The cytoplasmic domain of the yeast Tom20 has been modeled using the homology modeling protocol as implemented in ROSETTA (Misura et al., 2006). Subsequent to screening the query sequence for regions that possess an experimentally characterized homologue, secondary structure prediction and preparation of the sequence alignments have been performed using HHpred server (Söding et al., 2005). The fragment libraries were obtained from the Rosetta Server. The solution NMR structure of rat Tom20 (Protein Data Bank accession no. 1OM2) was used as the template (for the modeled 74 residue–long fragment the compared sequences share 25 and 43% sequence identity and similarity, respectively; Abe et al., 2000). Generated models (2,500) have been sorted based on their energies (ROSETTA score) and compared with the template molecule by calculating the root mean square deviation (RMSD) on Cα positions in the LSQMAN program (Kleywegt and Jones, 1994). The best model was identified as the fourth on the list of top ROSETTA scores, exhibiting a calculated RMSD of 1.23 Å between 66 superposed Cα positions.
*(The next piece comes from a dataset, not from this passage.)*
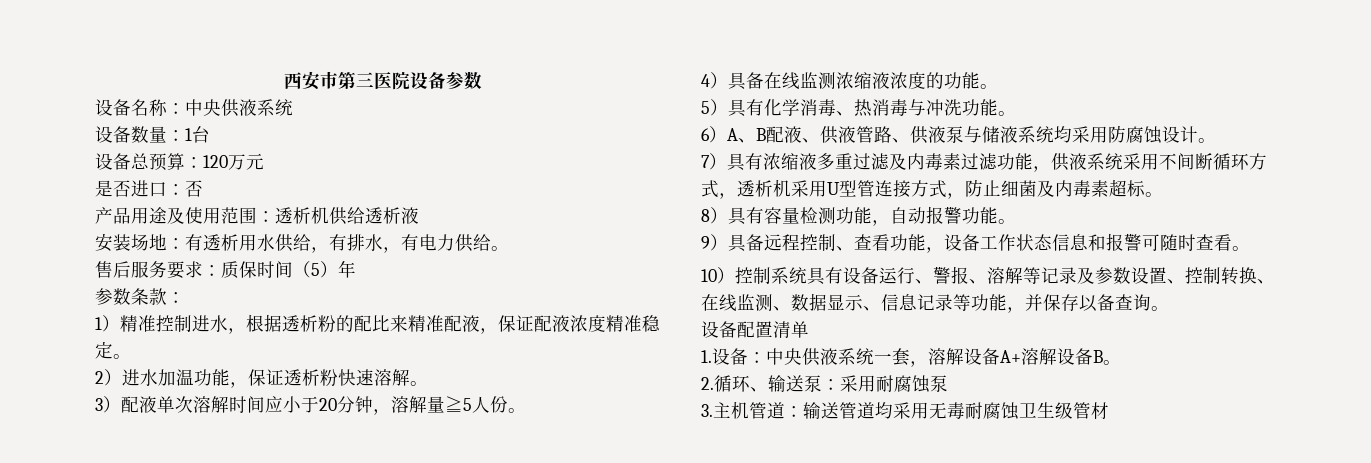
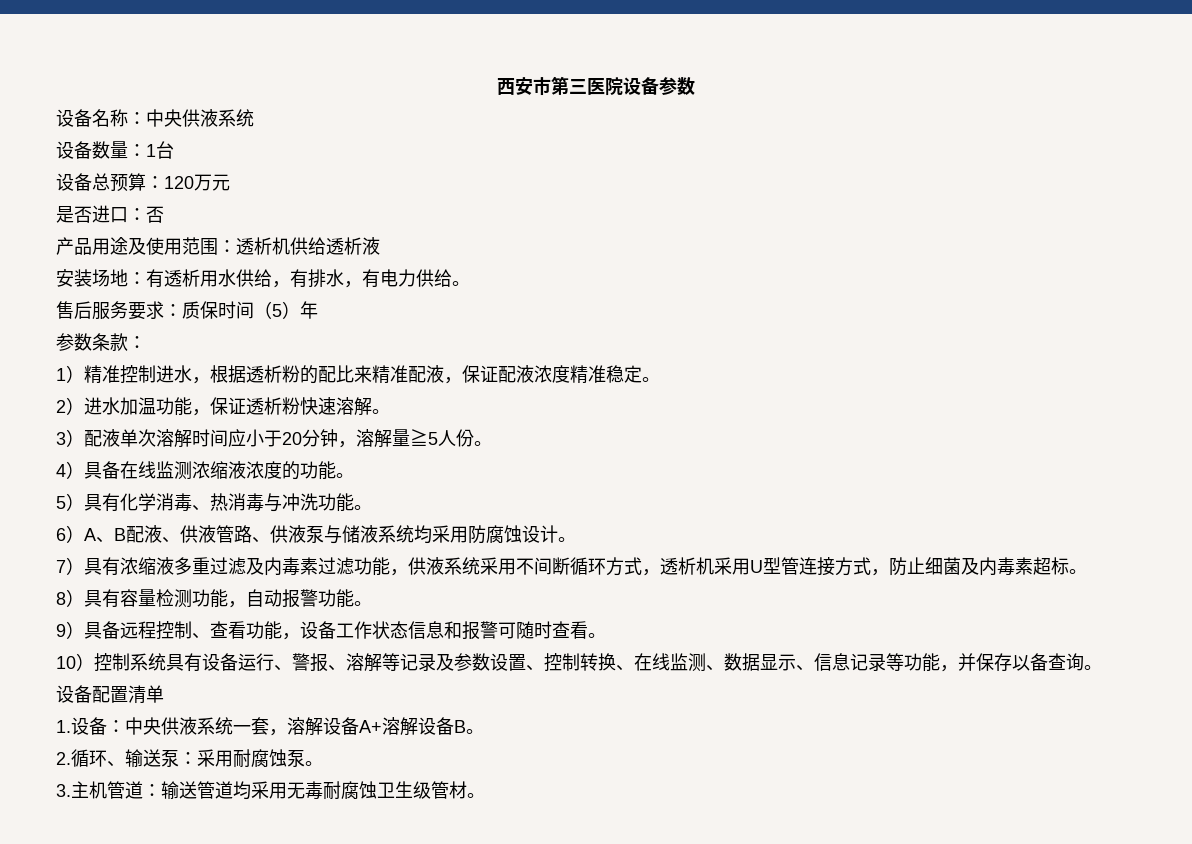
- 2.循环、输送泵：采用耐腐蚀泵
+ 2.循环、输送泵：采用耐腐蚀泵。
- 3.主机管道：输送管道均采用无毒耐腐蚀卫生级管材
+ 3.主机管道：输送管道均采用无毒耐腐蚀卫生级管材。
Docking of pALDH to the modeled yeast Tom20 fragment has been performed using the FlexPepDock protocol (Raveh et al., 2010) implemented in the ROSETTA package. The initial position of the peptide was obtained based on the superposition with the structure of rat Tom20 (Protein Data Bank accession no. 1OM2) in complex with the same peptide. Four different conformations of the peptide (models 5, 8, 11, and 12 out of 20 presented in the solution NMR structure) have been selected for the docking experiments and 2,500 decoys for each of them have been calculated. Docking of peptide model 11 gave the best ROSETTA scores (over 900 top scores out of 10,000) and the model with the lowest energy was selected.
BN-PAGE, SDS-PAGE, and Western blotting were performed by standard procedures. Proteins were detected using fluorescent dye coupled to secondary antibodies (LI-COR) using a fluorescence scanner (FLA-9000; Fujifilm) and the ImageReader FLA-9000 software or by enhanced chemiluminescence (GE Healthcare). Contrast adjustments were performed using Photoshop CS4 (Adobe). Quantifications were performed using ImageQuant TL (GE Healthcare).
Fig. S1 shows the validation of the photo cross-linking approach using the Tom20CD. Fig. S2 shows import, import block, and photo cross-linking experiments concerning the characterization of the photo-peptides. Fig. S3 shows the mass spectrometric identification of photo cross-linking sites. Fig. S4 shows the determination of the photo cross-linking stoichiometry. Fig. S5 presents further data on the characterization of the Tim23↓ and the Tim50ΔPBD-HA1 mutant mitochondria. Online supplemental material is available at http://www.jcb.org/cgi/content/full/jcb.201105098/DC1.
We thank Drs. D. Görlich, K. Tittmann, M. Deckers, and D.U. Mick for helpful discussion and O. Bernhard, Dr. F. Mayer-Posner, K. Neifer, A. Pestov, and L. van Werven for excellent technical assistance.
This work has been supported by the Deutsche Forschungsgemeinschaft, SFB 860, the Göttingen Graduate School for Neurosciences und Molecular Biosciences, and the Max-Planck-Society (P. Rehling and O. Jahn). C. Schulz is a recipient of a doctoral fellowship from the Boehringer Ingelheim Fonds.
The authors declare no competing financial interests.